Each line that has the string "none" must be copied from the records below.

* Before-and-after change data
________________________
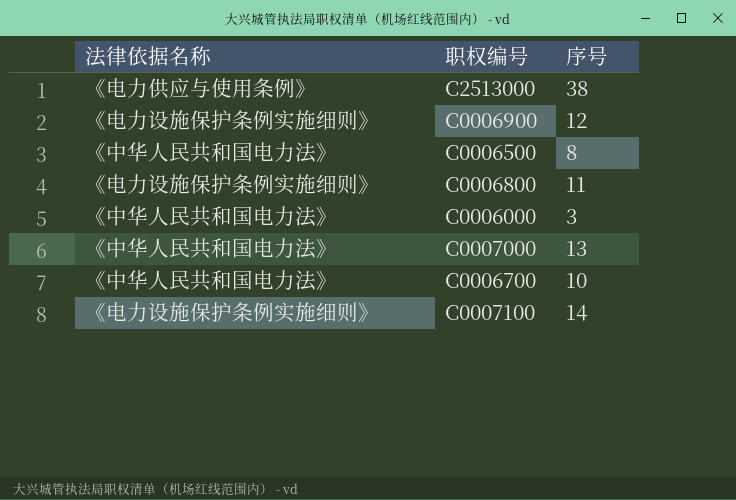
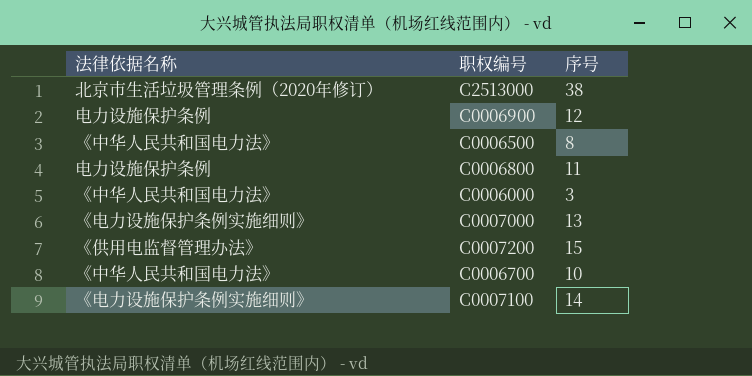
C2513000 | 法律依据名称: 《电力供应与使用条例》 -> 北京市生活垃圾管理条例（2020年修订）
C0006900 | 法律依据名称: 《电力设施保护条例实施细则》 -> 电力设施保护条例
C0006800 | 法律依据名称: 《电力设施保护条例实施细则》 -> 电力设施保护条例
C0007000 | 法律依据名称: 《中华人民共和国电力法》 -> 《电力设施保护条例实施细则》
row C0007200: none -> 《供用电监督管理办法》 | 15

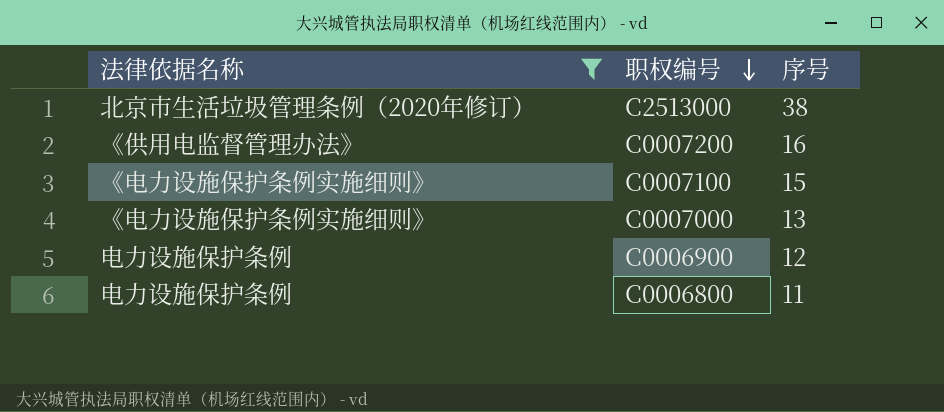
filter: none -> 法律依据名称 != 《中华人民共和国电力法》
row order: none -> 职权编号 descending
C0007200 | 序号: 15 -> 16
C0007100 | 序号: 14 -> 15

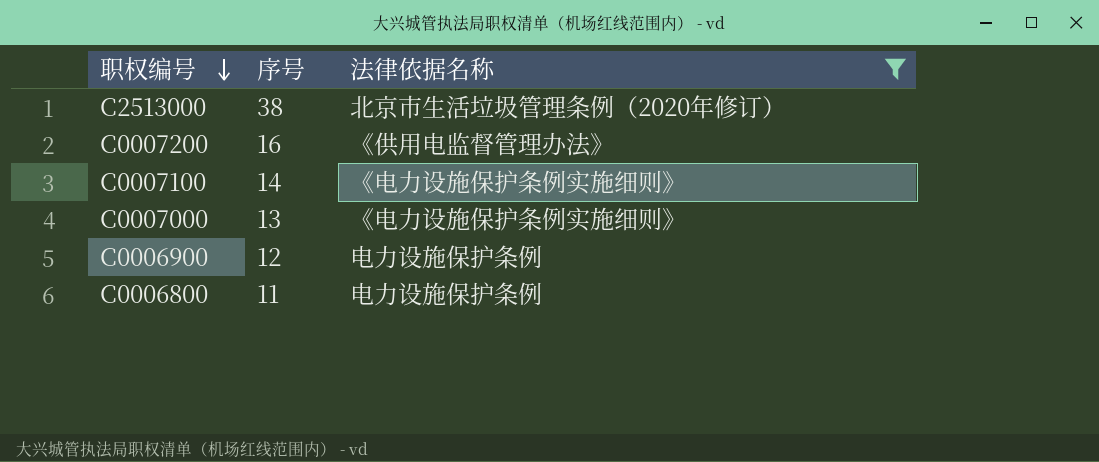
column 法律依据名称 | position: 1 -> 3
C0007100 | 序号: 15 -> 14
________________________
* Result of this task
row C0007200: none -> 《供用电监督管理办法》 | 15
filter: none -> 法律依据名称 != 《中华人民共和国电力法》
row order: none -> 职权编号 descending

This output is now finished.